“Did you ever go clear?”: Leonard Cohen’s brief investigation into Scientology

Trace through Leonard Cohen’s life, and a story emerges. It’s there in his music and writing, too, all telling the tale of one man’s hunt for religious belonging. Born into an Orthodox Jewish family, his life was lived running between schools on a mission for spiritual understanding. It took him from city to city, off to remote islands and up mountains to retreats. It took him from the hallowed temples of the most traditional religions to the new halls of modern approaches to spirituality, including one mysterious organisation that seems more like a cult than a church. For a brief while, Cohen’s hunt for God led him into the belly of Scientology.

Cohen’s life-long problem with religious faith colours his work. “I forget to pray for the angels / And then the angels forget to pray for us,” he sang on ‘So Long Marianne’, his second ever single, chalking the failure of the relationship up to religious weakness. “Maybe there’s a God above / But all I’ve ever learned from love / Was how to shoot at someone who outdrew ya,” he sings on some versions of ‘Hallelujah’ as his most outright religious track feels like him throwing in the towel and giving in on the whole idea. Even on some of his last-ever offerings to the musical world, ‘You Want It Darker’ sees him singing to Hebrew, returning to the mother tongue of his childhood religion.

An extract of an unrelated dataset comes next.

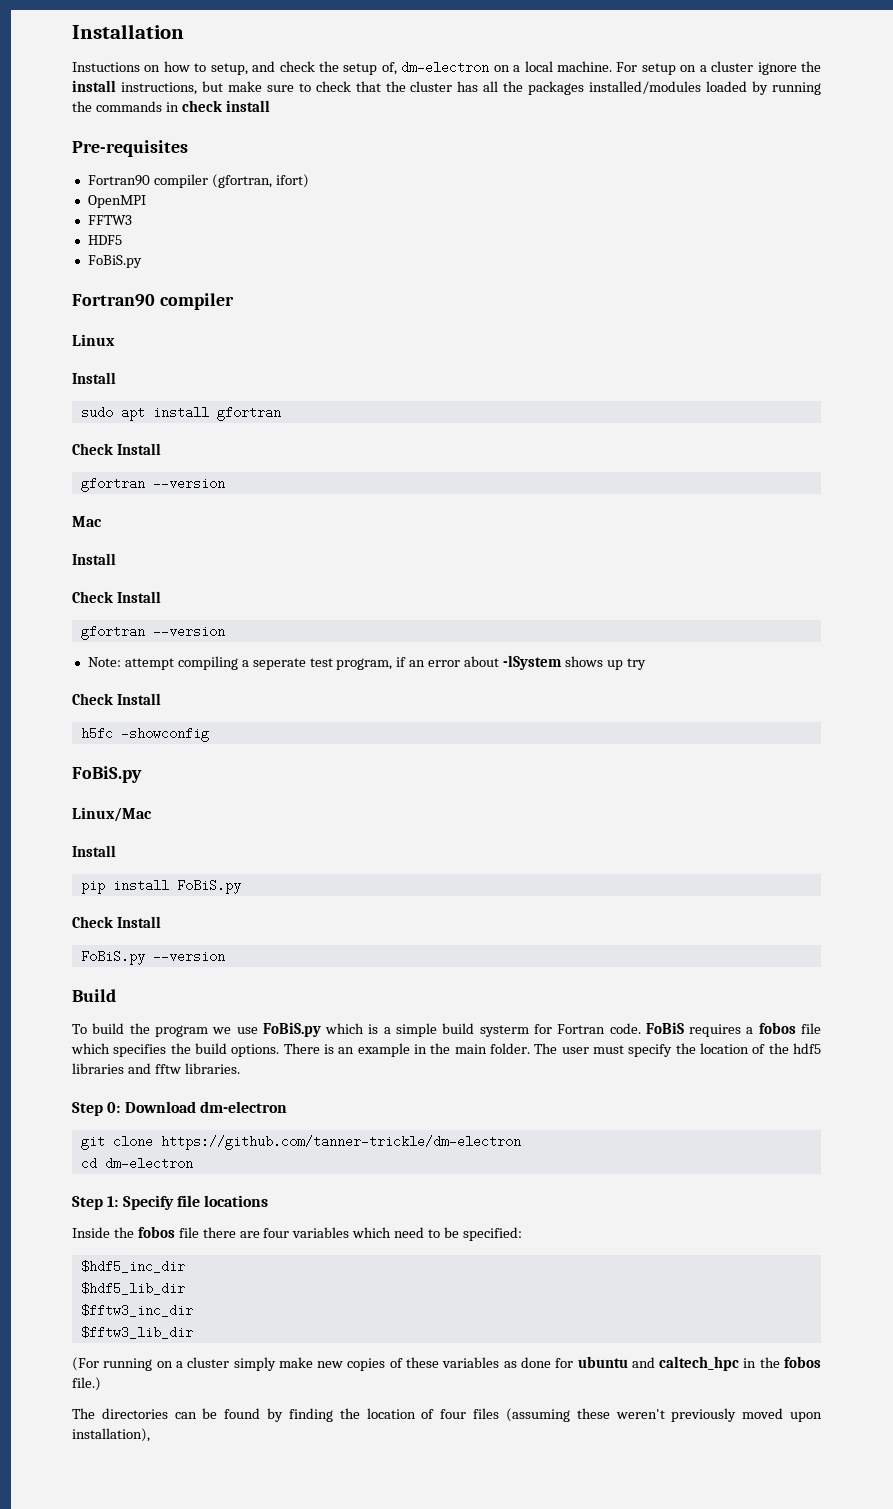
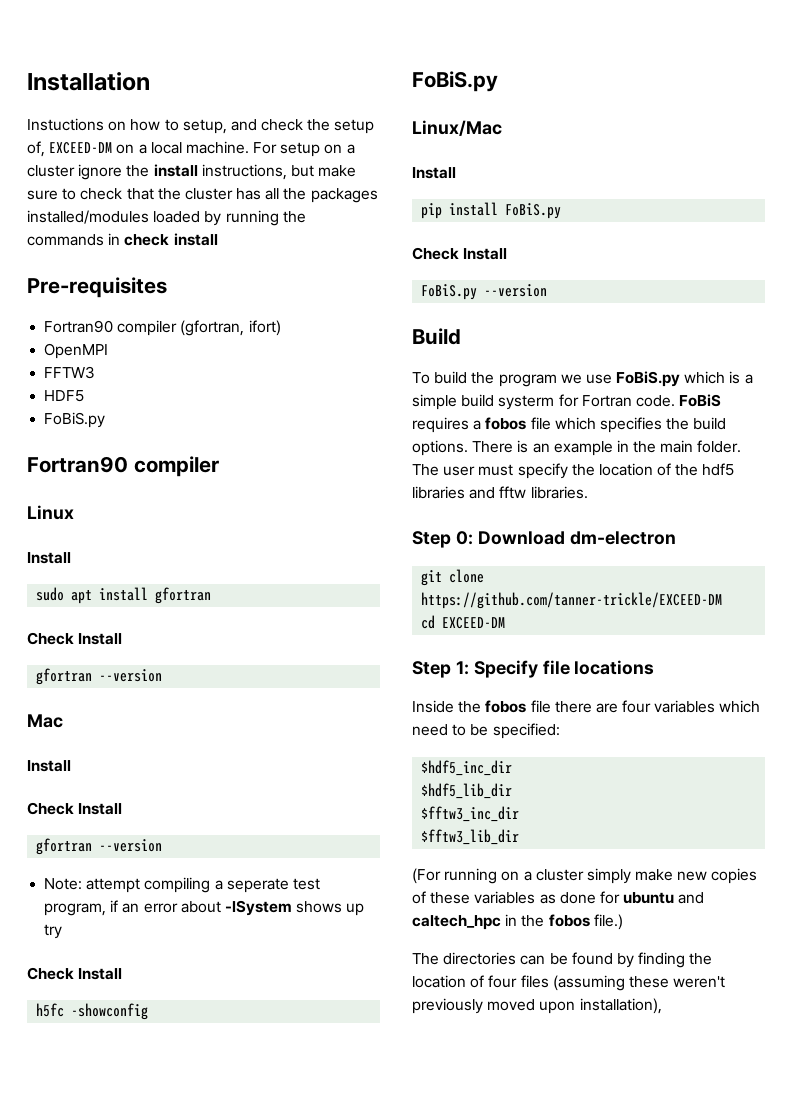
[401,61,490,74] dm-electron -> [49,142,113,154] EXCEED-DM
[160,1135,521,1150] https://github.com/tanner-trickle/dm-electron -> [421,592,723,609] https://github.com/tanner-trickle/EXCEED-DM
[104,1157,193,1170] dm-electron -> [442,617,506,629] EXCEED-DM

It is a constant recurring theme. Religion and God haunt his work, whether used as a metaphor for love or being the topic at hand that he’s considering. It’s rare to find a Cohen track that doesn’t in some way touch on it, whether a life-long fascination or a life-long struggle. The artist’s life is marked by different phases ruled over by different beliefs: his Jewish youth, his more woozy beatnik spiritual days on Hydra, his run-ins with Christianity, his years at a Zen Buddhist monastery, and in the middle, during his New York years, a brief triste with Scientology.

After Cohen moved back to New York in the late 1960s to make a real go at his music career, he began drawing a map of his life there. There’s the Chelsea Hotel, where he lived briefly, the folk scene he existed in around Greenwich Village, and then there’s the Plaza Hotel, where, in the early 1970s, he took some classes in Scientology.

However, like with many of his religious jaunts, Cohen just couldn’t get into it. Instead, he sat on the outside like a fascinated onlooker, wishing he could fall for the message but never being able to. Noted in a 2016 profile in The New Yorker, the magazine wrote, “In the late 1960s, when he was living in New York, he studied briefly at a Scientology centre and emerged with a certificate that declared him ‘Grade IV Release’.” Whatever that means.

But that’s the thing with Scientology; no one knows what that means. In his track ‘Famous Blue Raincoat’, Cohen references this period directly with the line, “Did you ever go clear?” yet even that is a mystery. For those outside the religion, no one really knows what ‘going clear’ means other than a loose description that it’s a term afforded to people who no longer have a “reactive mind” and are now operating on a different spiritual realm, thanks to their teachings. In his call-out question after a song about remorse, grief and emotional questions, Cohen seems to make it clear that he never did, as he exists still in the foggy, emotionally conflicted state of a deeply reactive and movable mind.

However, his brief investigation into the organisation benefited him somehow. In the elevator up to the class he was taking, he met artist Suzanne Elrod, the woman who would be the mother of his children. It also clearly played a role in inspiring the 1971 track, even if the true meaning of the song and its use of the phrase will remain a mystery to anyone who doesn’t fancy falling into the cult just to understand Cohen better.

But that alone feels beautifully representative of Cohen, his mind and his relationship to religion; it was a confused and mysterious thing, capturing a man’s desire for spiritual understanding and his openness to letting that come in whatever mangled form it arrived or through whatever channel he was exploring at the time.

“Anything, Roman Catholicism, Buddhism, LSD, I’m for anything that works,” he once said. And while Scientology didn’t work, at least he could say that he tried.